3.1.9. Oral Squamous Cell Carcinoma

NK-3R expression was very high in oral squamous tumor cells, whereas, in normal epithelial cells, NK-3R was not observed [19]. Moreover, those squamous cells that invaded the mandible bone matrix showed a higher expression of NK-3R and using the selective NK-3R antagonist SB-222,200 significantly inhibited tumorigenesis and the osteolytic lesion [19][119]. Cancer cells did not express NKB, but this peptide was observed in sensory nerves in the mandible. This discovery suggests that the release of NKB from these nerves could regulate the proliferation of tumor cells.

3.1.10. Phaeochromocytoma

NKB has only been detected in one of the 10 phaeochromocytomas studied; in the same study, NKB was not detected in carcinoid tumors [120]. Moreover, in a human phaeochromocytoma extract, NKA/SP was detected [29].

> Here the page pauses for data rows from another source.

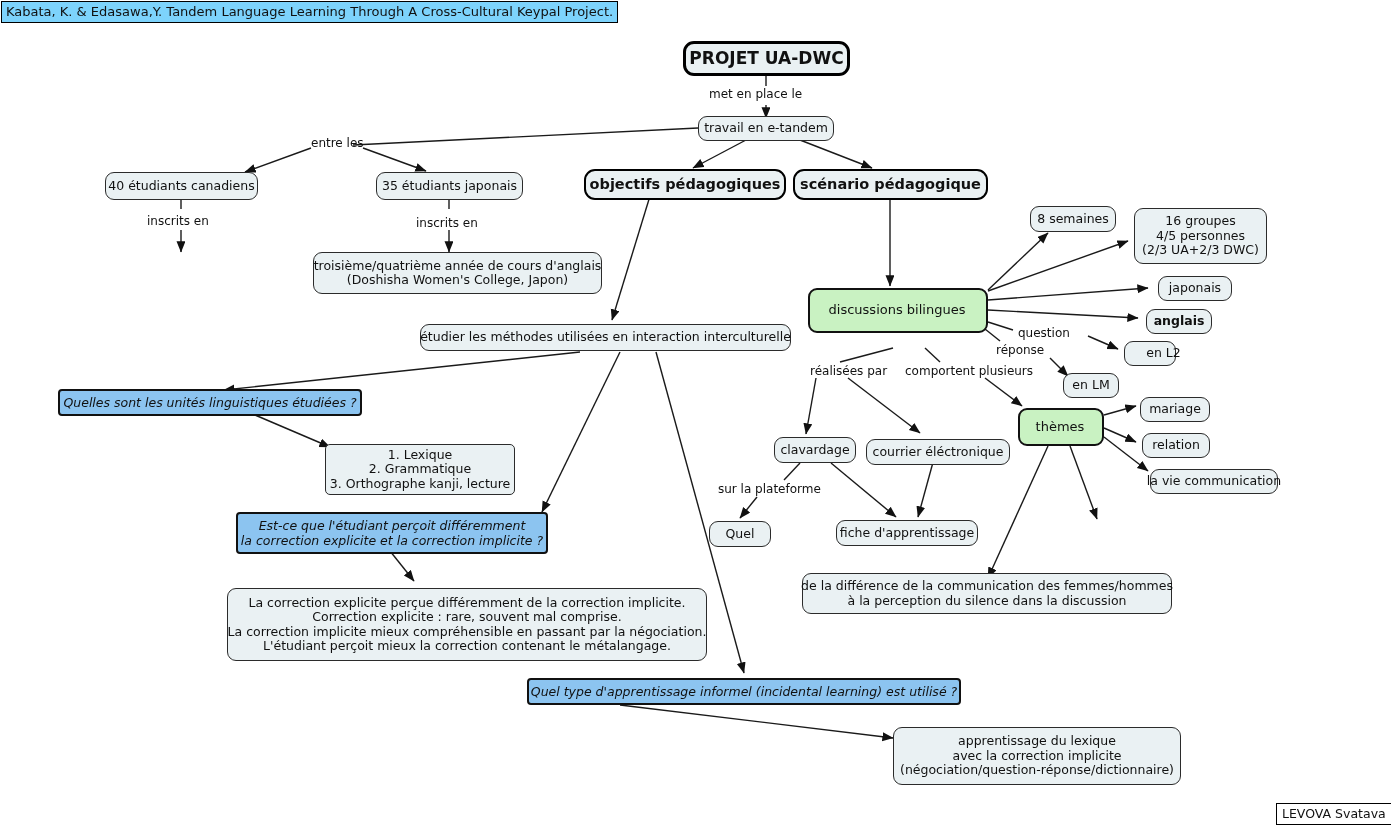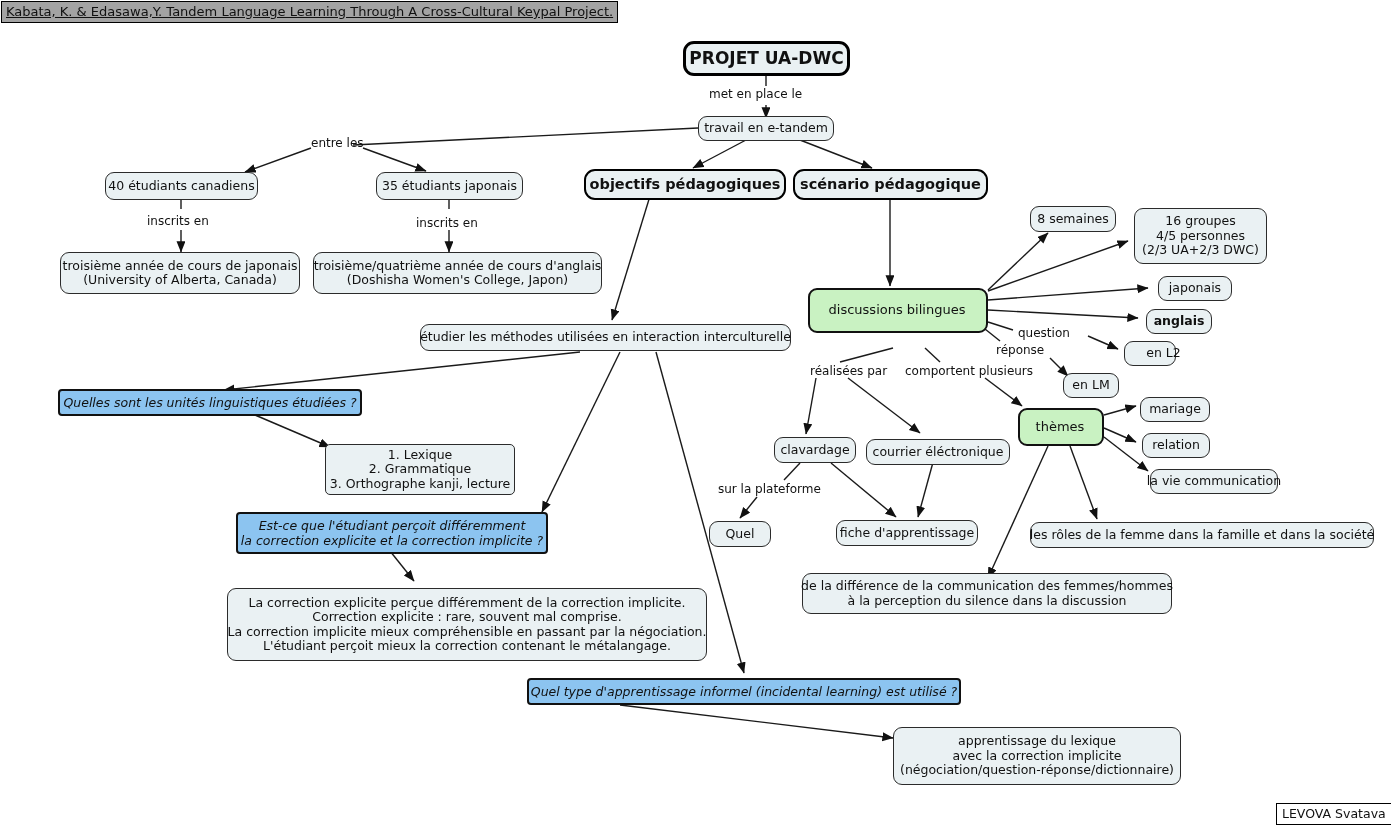--- a/index.html
+++ b/index.html
@@ -75,27 +75,26 @@
     font-size:12px;
     color:#111;
     white-space:pre;
     background:transparent;
     z-index:3;
     line-height:13px;
   }
   .titlebox{
     position:absolute;
     border:1.5px solid #000;
-    background:#a3a3a3;
+    background:#7dd3fc;
     font-size:13px;
     color:#111;
     padding:2px 4px 3px 4px;
     white-space:pre;
     z-index:4;
-    text-decoration:underline;
   }
   .footbox{
     position:absolute;
     border:1.5px solid #000;
     background:#fff;
     font-size:12.5px;
     color:#111;
     padding:2px 5px 3px 5px;
     white-space:pre;
     z-index:4;
@@ -199,22 +198,20 @@
   <div class="node" style="left:698px;top:116px;width:136px;height:25px;">travail en e-tandem</div>
 
   <div class="node strong" style="left:584px;top:169px;width:202px;height:31px;">objectifs pédagogiques</div>
 
   <div class="node strong" style="left:793px;top:169px;width:195px;height:31px;">scénario pédagogique</div>
 
   <div class="node" style="left:105px;top:172px;width:153px;height:28px;">40 étudiants canadiens</div>
 
   <div class="node" style="left:376px;top:172px;width:147px;height:28px;">35 étudiants japonais</div>
 
-  <div class="node" style="left:60px;top:252px;width:240px;height:42px;">troisième année de cours de japonais
-(University of Alberta, Canada)</div>
 
   <div class="node" style="left:313px;top:252px;width:289px;height:42px;">troisième/quatrième année de cours d'anglais
 (Doshisha Women's College, Japon)</div>
 
   <div class="node" style="left:420px;top:324px;width:371px;height:27px;">étudier les méthodes utilisées en interaction interculturelle</div>
 
   <div class="node blue" style="left:58px;top:389px;width:304px;height:27px;">Quelles sont les unités linguistiques étudiées ?</div>
 
   <div class="node sq" style="left:325px;top:444px;width:190px;height:51px;">1. Lexique
 2. Grammatique
@@ -259,21 +256,20 @@
   <div class="node" style="left:836px;top:520px;width:142px;height:26px;">fiche d'apprentissage</div>
 
   <div class="node green" style="left:1018px;top:408px;width:86px;height:38px;">thèmes</div>
 
   <div class="node" style="left:1140px;top:397px;width:70px;height:25px;">mariage</div>
 
   <div class="node" style="left:1142px;top:433px;width:68px;height:25px;">relation</div>
 
   <div class="node" style="left:1150px;top:469px;width:128px;height:25px;">la vie communication</div>
 
-  <div class="node" style="left:1030px;top:522px;width:344px;height:26px;">les rôles de la femme dans la famille et dans la société</div>
 
   <div class="node" style="left:802px;top:573px;width:370px;height:41px;">de la différence de la communication des femmes/hommes
 à la perception du silence dans la discussion</div>
 
   <div class="elabel" style="left:709px;top:88px;">met en place le</div>
 
   <div class="elabel" style="left:311px;top:137px;">entre les</div>
 
   <div class="elabel" style="left:147px;top:215px;">inscrits en</div>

3.1.11. Schwannoma-Derived Cells

NKA and SP were located in the cytoplasm of malignant schwannoma-derived cells [121]. Both peptides seem to play a role in the tumor microenvironment; however, future studies must elucidate this.

3.1.12. Small Bowel Neuroendocrine Tumors

Small bowel neuroendocrine tumors are difficult to diagnose; thus, it is important to determine specific biomarkers associated with the disease. NKA is a specific blood biomarker because high plasma NKA levels (≥50 ng/L) have been associated with poor prognosis in patients with these tumors. Monitoring such levels could be useful in selecting patients with a poor prognosis; hence, a high NKA level means that an urgent therapeutic intervention is needed [122][123][124][125][126].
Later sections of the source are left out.